The reproductive system in CASIZ 309550 is slightly reduced and underdeveloped. The relative size and shape of the various parts of the system still resemble the reproductive system drawn and described for H. desmoparypha in Bergh (1880) and for the adult specimen CASIZ 70066 in Dayrat (2010, fig. 200B). The ampulla studied here is not as long, convoluted, or looped as seen in Dayrat (2010). The prostate is also not as well differentiated into the two distinct sections as seen in the adult CASIZ 70066, which has resulted in a highly elongated prostate. The penial spines in CASIZ 309550 largely resemble the spines described by Bergh (1880, plate F, figs. 8–9) as well as the SEM micrographs of CASIZ 70066 ( Dayrat 2010, fig. 202C); however, due to desiccation and perhaps the immature size of the individual the spines have not perfectly retained their conical shape and therefore do not exactly match the drawings and description in Bergh (1880) and Dayrat (2010). The bursa copulatrix studied here is large and rounded and more closely resembles the one found in Bergh (1880, plate F, fig. 5), than the bean-shaped one found in Dayrat (2010, fig. 200B). The accessory gland is similar in shape to the accessory gland for CASIZ 70066 ( Dayrat 2010, fig. 200B) and for Bergh’s original drawings (Bergh 1880, plate F, fig. 5); however, the accessory spine studied here has a narrower base. In Bergh’s original drawings, the accessory spine has a broad base with a curved cusp and a narrow tip (Bergh 1880, plate F, figs. 12–14), as does the specimen CASIZ 70066 ( Dayrat 2010, fig. 203B); while CASIZ 309550 is immature resulting in an under-developed accessory spine which has not achieved the expected length, breadth or curvature and more closely resembles the smaller specimen illustrated by Dayrat (2010, fig. 203D for CASIZ 109748 #3).

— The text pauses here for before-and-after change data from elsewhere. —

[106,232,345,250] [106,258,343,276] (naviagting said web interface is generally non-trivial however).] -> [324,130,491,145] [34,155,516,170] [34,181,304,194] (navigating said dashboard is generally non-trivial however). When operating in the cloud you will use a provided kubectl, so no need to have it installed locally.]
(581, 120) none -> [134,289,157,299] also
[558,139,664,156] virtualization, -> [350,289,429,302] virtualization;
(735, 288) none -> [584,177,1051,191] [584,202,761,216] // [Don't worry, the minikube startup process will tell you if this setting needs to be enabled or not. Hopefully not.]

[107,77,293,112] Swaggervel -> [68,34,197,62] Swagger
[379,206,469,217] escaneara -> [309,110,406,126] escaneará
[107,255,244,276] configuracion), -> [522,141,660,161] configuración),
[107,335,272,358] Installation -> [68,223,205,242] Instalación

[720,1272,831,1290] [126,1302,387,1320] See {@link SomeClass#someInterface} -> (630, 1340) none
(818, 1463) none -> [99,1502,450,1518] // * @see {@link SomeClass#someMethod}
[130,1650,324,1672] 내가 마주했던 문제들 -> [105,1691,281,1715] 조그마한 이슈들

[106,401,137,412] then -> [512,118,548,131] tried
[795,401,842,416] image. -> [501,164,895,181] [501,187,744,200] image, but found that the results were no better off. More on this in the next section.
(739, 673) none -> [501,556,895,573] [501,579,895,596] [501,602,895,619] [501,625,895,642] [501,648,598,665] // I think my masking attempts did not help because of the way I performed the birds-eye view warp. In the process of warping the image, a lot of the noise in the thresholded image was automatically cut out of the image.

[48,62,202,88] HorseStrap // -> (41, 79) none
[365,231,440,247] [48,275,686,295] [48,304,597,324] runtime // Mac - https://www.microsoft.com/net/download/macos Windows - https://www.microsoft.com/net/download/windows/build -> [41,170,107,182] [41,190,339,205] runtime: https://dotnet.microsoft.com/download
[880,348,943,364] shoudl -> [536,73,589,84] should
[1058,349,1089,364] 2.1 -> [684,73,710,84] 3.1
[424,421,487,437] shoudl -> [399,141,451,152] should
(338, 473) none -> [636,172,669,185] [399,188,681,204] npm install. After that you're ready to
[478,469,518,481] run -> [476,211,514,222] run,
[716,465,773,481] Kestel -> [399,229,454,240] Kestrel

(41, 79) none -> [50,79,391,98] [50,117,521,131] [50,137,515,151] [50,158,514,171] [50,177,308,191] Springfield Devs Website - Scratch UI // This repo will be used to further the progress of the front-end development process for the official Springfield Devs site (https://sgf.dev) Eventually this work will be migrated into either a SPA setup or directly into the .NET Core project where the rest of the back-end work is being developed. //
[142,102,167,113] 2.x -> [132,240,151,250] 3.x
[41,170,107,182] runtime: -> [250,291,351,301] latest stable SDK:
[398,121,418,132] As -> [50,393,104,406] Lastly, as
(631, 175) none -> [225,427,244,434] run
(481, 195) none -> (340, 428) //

There is little doubt that the material studied here from Palau and Japan represent a single species. The morphological similarities and the molecular analyses confirm that the Japanese specimen (CASIZ 070066) is conspecific with the specimen from Palau (CASIZ 309550). The geographical distribution of H. desmoparypha is poorly understood within the Indo-Pacific, but specimens have been documented in Palau Bergh (1880) and Indonesia ( Bergh 1905) with distribution from at least Palau to Japan confirmed here.